**Required action**
The entries are to be reproduced word for word, with all images left out.

**Given entries**

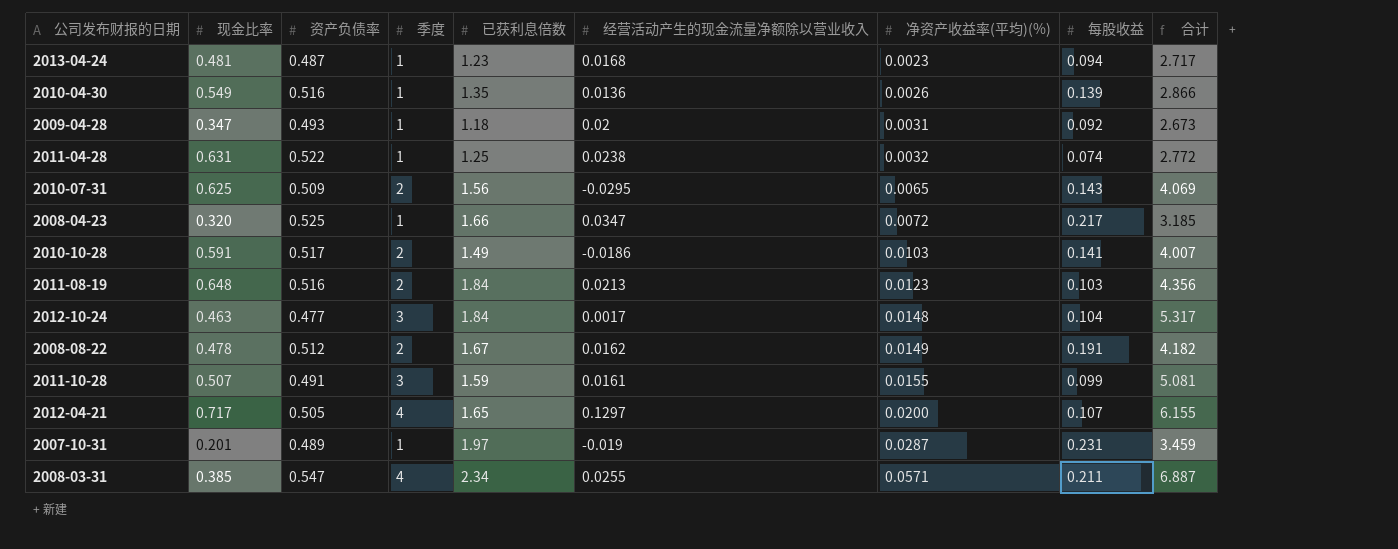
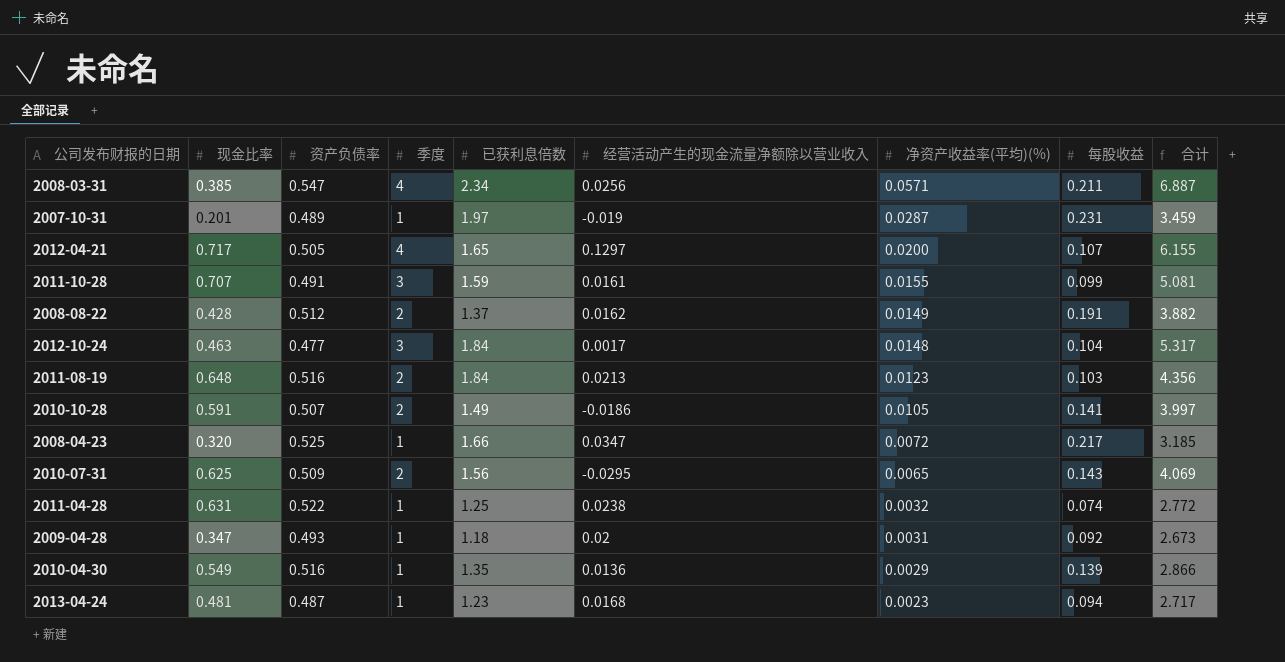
row order: 净资产收益率(平均)(%) ascending -> 净资产收益率(平均)(%) descending
2008-03-31 | 经营活动产生的现金流量净额除以营业收入: 0.0255 -> 0.0256
2011-10-28 | 现金比率: 0.507 -> 0.707
2008-08-22 | 现金比率: 0.478 -> 0.428
2008-08-22 | 已获利息倍数: 1.67 -> 1.37
2008-08-22 | 合计: 4.182 -> 3.882
2010-10-28 | 资产负债率: 0.517 -> 0.507
2010-10-28 | 净资产收益率(平均)(%): 0.0103 -> 0.0105
2010-10-28 | 合计: 4.007 -> 3.997
2010-04-30 | 净资产收益率(平均)(%): 0.0026 -> 0.0029

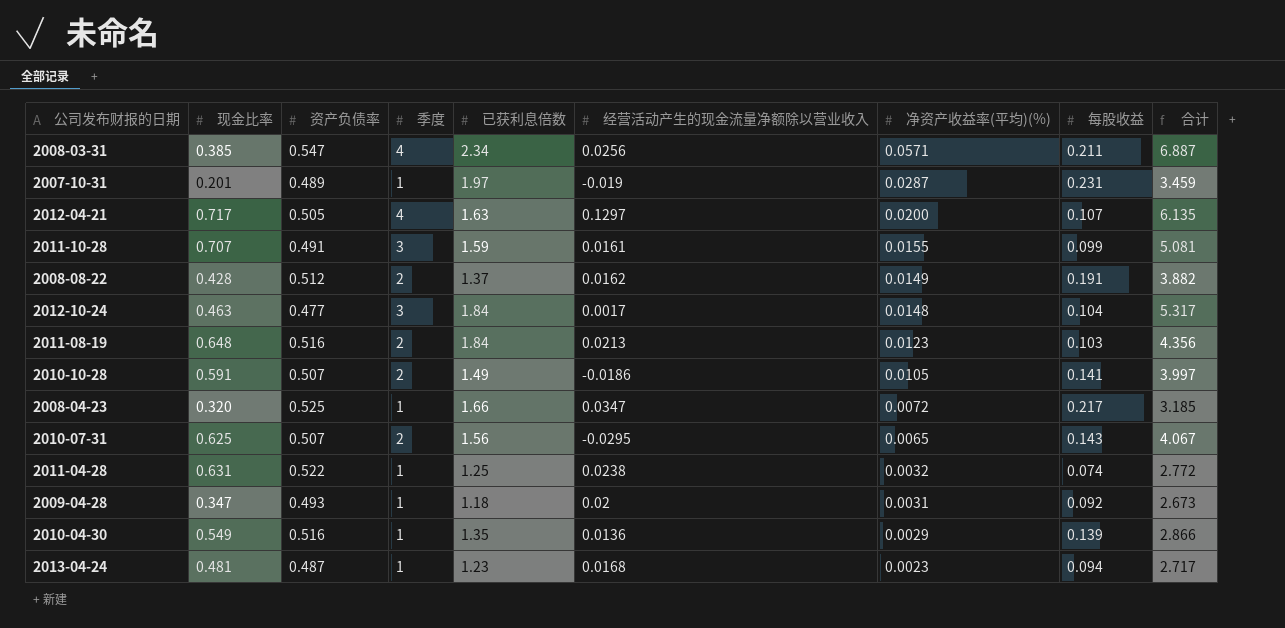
2012-04-21 | 已获利息倍数: 1.65 -> 1.63
2012-04-21 | 合计: 6.155 -> 6.135
2010-07-31 | 资产负债率: 0.509 -> 0.507
2010-07-31 | 合计: 4.069 -> 4.067

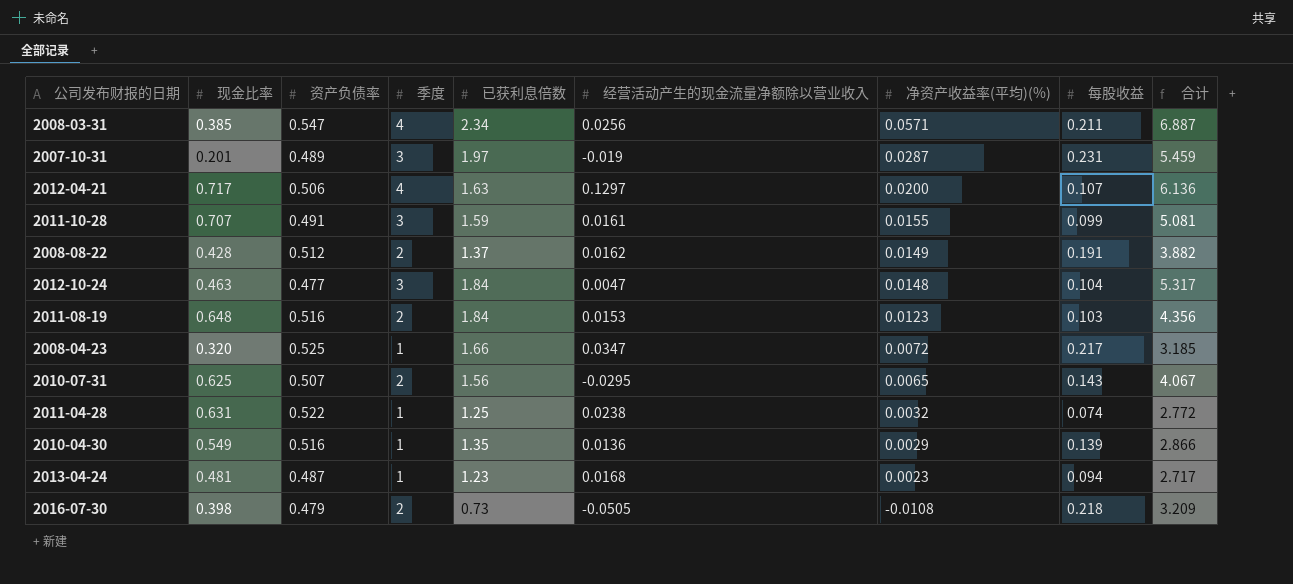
row 2010-10-28: 0.591 | 0.507 | 2 | 1.49 | -0.0186 | 0.0105 | 0.141 | 3.997 -> none
row 2009-04-28: 0.347 | 0.493 | 1 | 1.18 | 0.02 | 0.0031 | 0.092 | 2.673 -> none
2007-10-31 | 季度: 1 -> 3
2007-10-31 | 合计: 3.459 -> 5.459
2012-04-21 | 资产负债率: 0.505 -> 0.506
2012-04-21 | 合计: 6.135 -> 6.136
2012-10-24 | 经营活动产生的现金流量净额除以营业收入: 0.0017 -> 0.0047
2011-08-19 | 经营活动产生的现金流量净额除以营业收入: 0.0213 -> 0.0153
row 2016-07-30: none -> 0.398 | 0.479 | 2 | 0.73 | -0.0505 | -0.0108 | 0.218 | 3.209

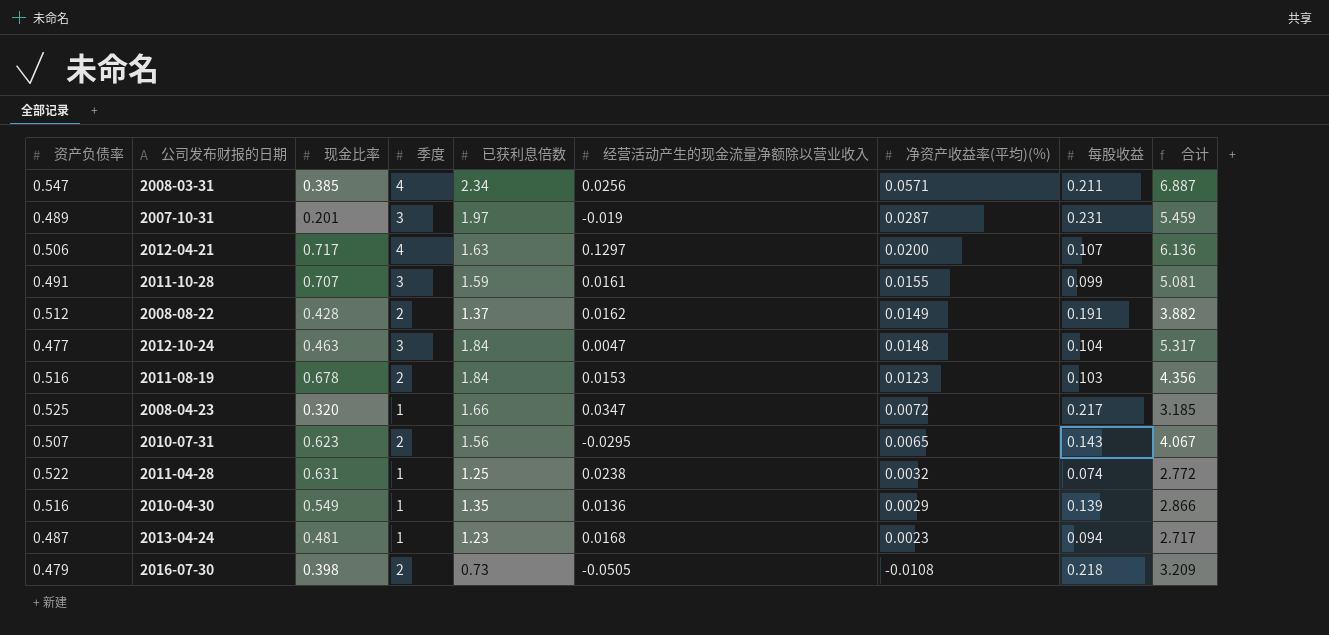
column 资产负债率 | position: 3 -> 1
2011-08-19 | 现金比率: 0.648 -> 0.678
2010-07-31 | 现金比率: 0.625 -> 0.623

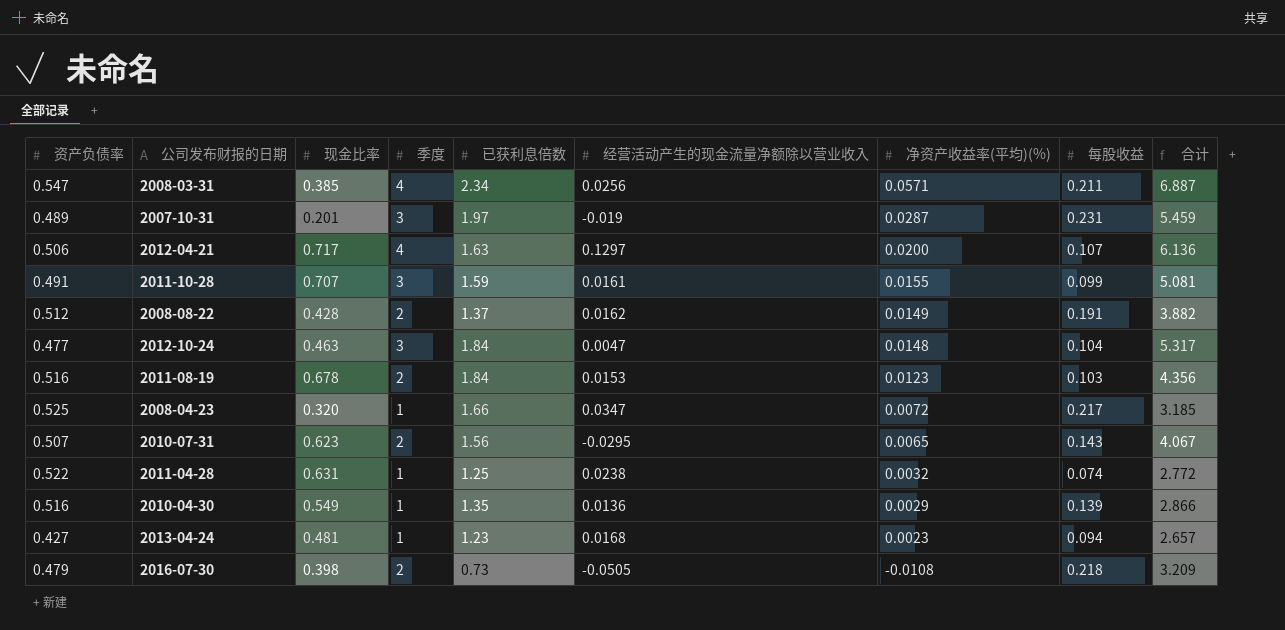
2013-04-24 | 资产负债率: 0.487 -> 0.427
2013-04-24 | 合计: 2.717 -> 2.657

**Exercise solution**
row order: 净资产收益率(平均)(%) ascending -> 净资产收益率(平均)(%) descending
2008-03-31 | 经营活动产生的现金流量净额除以营业收入: 0.0255 -> 0.0256
2011-10-28 | 现金比率: 0.507 -> 0.707
2008-08-22 | 现金比率: 0.478 -> 0.428
2008-08-22 | 已获利息倍数: 1.67 -> 1.37
2008-08-22 | 合计: 4.182 -> 3.882
2010-10-28 | 资产负债率: 0.517 -> 0.507
2010-10-28 | 净资产收益率(平均)(%): 0.0103 -> 0.0105
2010-10-28 | 合计: 4.007 -> 3.997
2010-04-30 | 净资产收益率(平均)(%): 0.0026 -> 0.0029

2012-04-21 | 已获利息倍数: 1.65 -> 1.63
2012-04-21 | 合计: 6.155 -> 6.135
2010-07-31 | 资产负债率: 0.509 -> 0.507
2010-07-31 | 合计: 4.069 -> 4.067

row 2010-10-28: 0.591 | 0.507 | 2 | 1.49 | -0.0186 | 0.0105 | 0.141 | 3.997 -> none
row 2009-04-28: 0.347 | 0.493 | 1 | 1.18 | 0.02 | 0.0031 | 0.092 | 2.673 -> none
2007-10-31 | 季度: 1 -> 3
2007-10-31 | 合计: 3.459 -> 5.459
2012-04-21 | 资产负债率: 0.505 -> 0.506
2012-04-21 | 合计: 6.135 -> 6.136
2012-10-24 | 经营活动产生的现金流量净额除以营业收入: 0.0017 -> 0.0047
2011-08-19 | 经营活动产生的现金流量净额除以营业收入: 0.0213 -> 0.0153
row 2016-07-30: none -> 0.398 | 0.479 | 2 | 0.73 | -0.0505 | -0.0108 | 0.218 | 3.209

column 资产负债率 | position: 3 -> 1
2011-08-19 | 现金比率: 0.648 -> 0.678
2010-07-31 | 现金比率: 0.625 -> 0.623

2013-04-24 | 资产负债率: 0.487 -> 0.427
2013-04-24 | 合计: 2.717 -> 2.657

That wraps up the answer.